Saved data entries
^^^^
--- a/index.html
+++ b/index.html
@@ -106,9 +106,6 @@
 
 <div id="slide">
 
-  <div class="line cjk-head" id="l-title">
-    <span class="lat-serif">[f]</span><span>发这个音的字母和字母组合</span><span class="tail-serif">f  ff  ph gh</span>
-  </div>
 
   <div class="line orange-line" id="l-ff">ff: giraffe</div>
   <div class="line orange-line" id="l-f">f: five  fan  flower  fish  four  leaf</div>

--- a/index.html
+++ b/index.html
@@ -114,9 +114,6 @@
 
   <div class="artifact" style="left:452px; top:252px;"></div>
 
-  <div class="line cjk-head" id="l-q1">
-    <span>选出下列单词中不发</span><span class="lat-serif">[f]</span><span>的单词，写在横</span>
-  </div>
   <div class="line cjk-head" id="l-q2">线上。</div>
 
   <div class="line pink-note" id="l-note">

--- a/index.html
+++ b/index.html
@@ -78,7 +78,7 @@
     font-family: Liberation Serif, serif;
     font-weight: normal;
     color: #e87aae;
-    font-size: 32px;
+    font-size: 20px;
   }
^^^^
◆ Work instructions: Copy each line in the entries above where the word "span" shows up.

◆ Your solution:
-    <span class="lat-serif">[f]</span><span>发这个音的字母和字母组合</span><span class="tail-serif">f  ff  ph gh</span>
-    <span>选出下列单词中不发</span><span class="lat-serif">[f]</span><span>的单词，写在横</span>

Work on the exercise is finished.